■人口減、遺産相続が影響

 人口移動や遺産相続を背景に銀行預金の東京集中が進んでいることが15日、日銀の統計で分かった。日銀の大規模な金融緩和策で国内預金は1年間で6%増えたが、都道府県別で全国平均を上回ったのは東京と地震という特殊要因があった熊本だけで、45道府県は下回った。この傾向が続いて地方からの預金流出が本格化すれば、地域経済への悪影響も懸念される。

 日銀によると、2017年3月末のゆうちょ銀行を除く全国の銀行預金合計は745兆2958億円と前年同月比で6・2%増えた。都道府県別でみると、東京が12・7%増の254兆4496億円と飛び抜けている。東京が全体に占める割合も34・1%と1・9ポイント増えた。

 大都市圏への転居のほか、地方にいる親の遺産を相続した子どもが、東京に預金を移すケースが多いのが主な理由だ。熊本は9・2%増だったが、昨年4月の地震で支払われた保険金が、預金に回った特殊要因が大きいとみられる。

 一方、45道府県は全国平均を下回った。

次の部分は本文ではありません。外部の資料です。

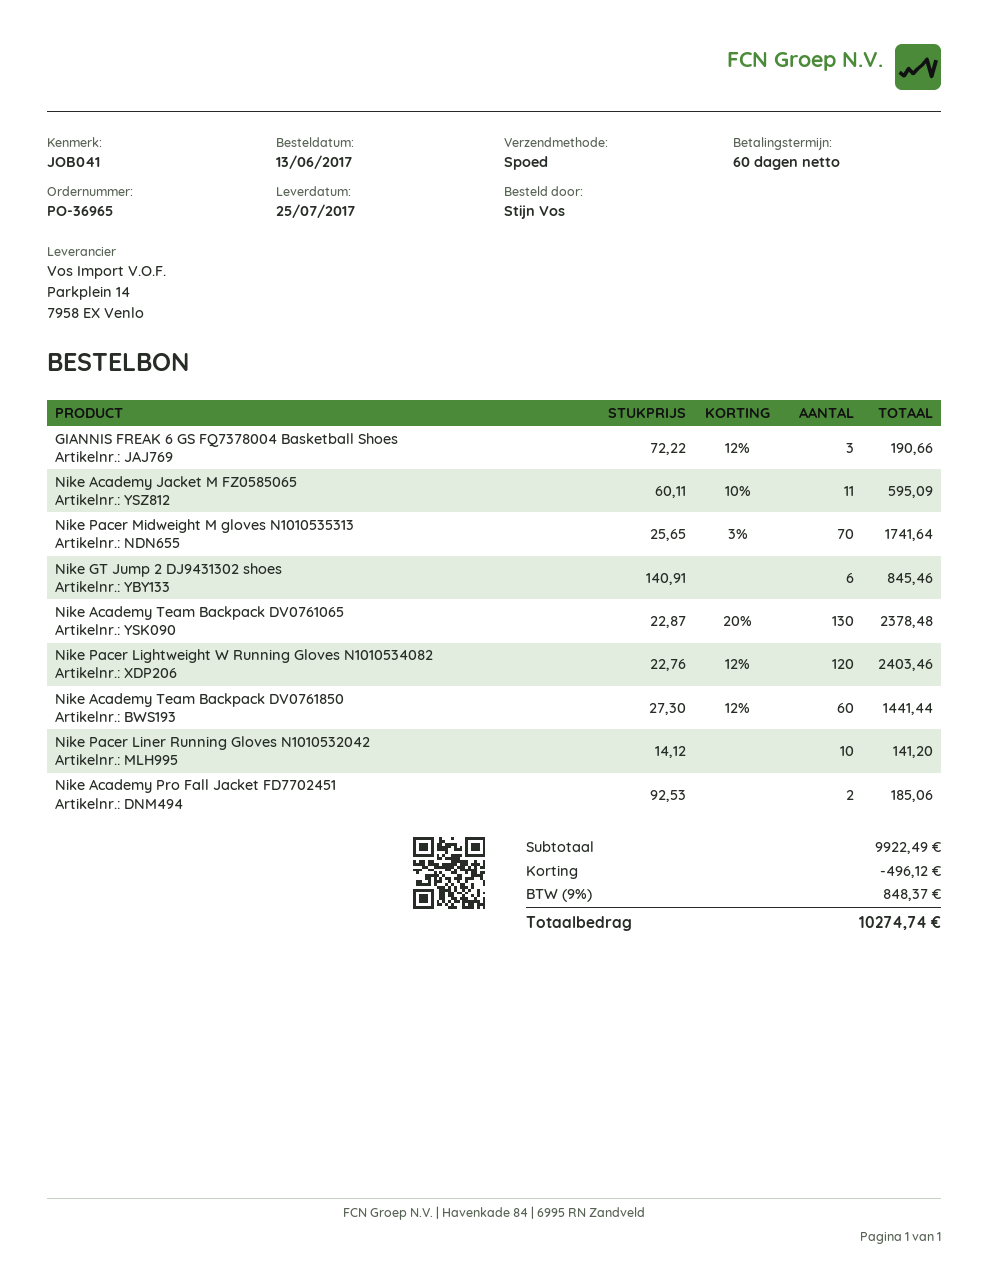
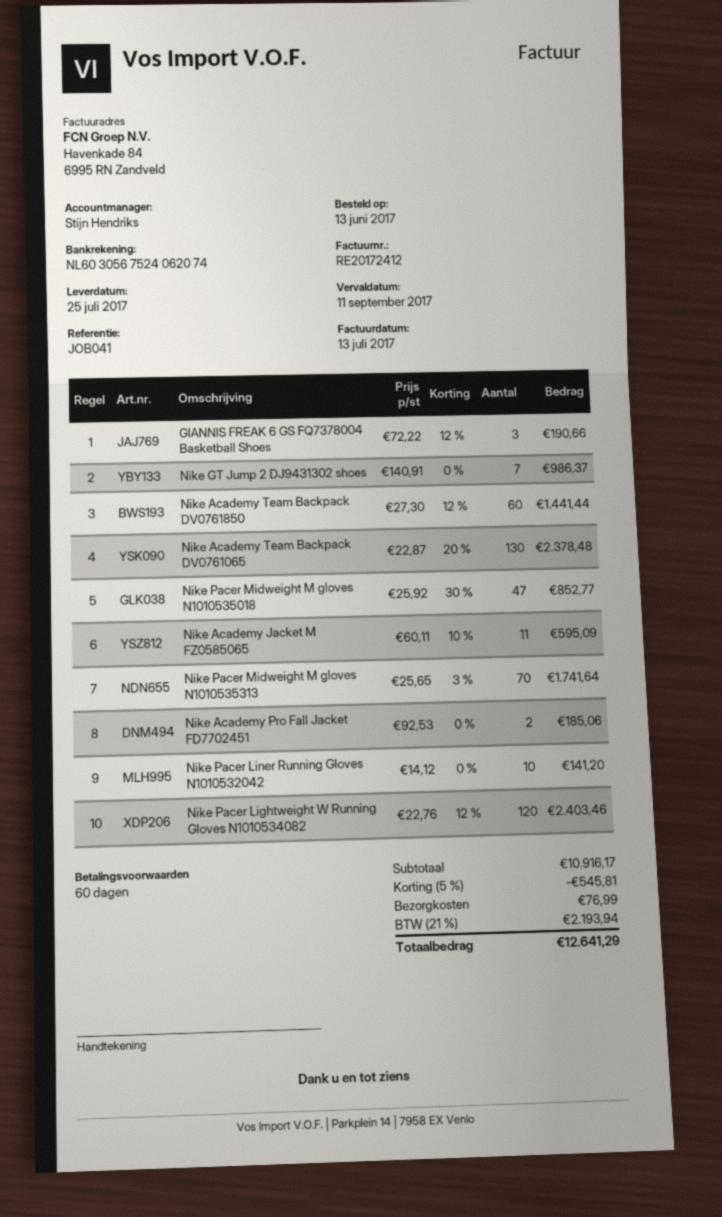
Nike GT Jump 2 DJ9431302 shoes: 6 x 140.91 = 845.46 -> 7 x 140.91 = 986.37
Nike Pacer Midweight M gloves N1010535018: none -> 47 x 25.92 - 30% = 852.77
subtotal: 9922.49 -> 10916.17
discount: 496.12 -> 545.81
shipping: none -> 76.99
tax: 9% = 848.37 -> 21% = 2193.94
total: 10274.74 -> 12641.29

特に愛媛が0・8%減と唯一のマイナスになったほか、和歌山が0・2%増、岩手と長崎が0・8%増と伸びが小さかった。佐賀は3・4%だった。

 地域別でも東京を含む関東が9・3%増と大幅プラスだったが、他の地域は平均を下回った。四国は0・6%増、東北は1・3%増、中国が2・8%増にとどまった。

 地方銀行にとって経営の基盤となる預金量が維持できなければ、地域経済の成長を支える貸し出しに回るお金が減る。地銀経営にも影響が出て、地銀再編につながる可能性もある。三井住友信託銀行調査部は今後20~25年間に東京圏(埼玉、千葉、東京、神奈川)と大阪圏(京都、大阪、兵庫)以外の全地域で相続によって金融資産が流出すると試算。「家計資産の大量流出で地域金融機関の中には存続をかけた対応を迫られるところも出てきそうだ」との見方を示した。【共同】

 ■預金 銀行などの金融機関が顧客から預かるお金のこと。一定の利息を付けるのが一般的。現在は日銀のマイナス金利政策を背景に、大手銀の普通預金の利息は年0・001%程度となっている。銀行は集めた預金を企業や個人、国・地方自治体に金利を付けて貸し出しており、預金者への利息と貸出金利の差が銀行の収益となる。銀行の貸し出しが増えれば、世の中に回るお金が増え、経済活動は活性化する。逆に貸し出しが絞られれば、景気が冷え込む。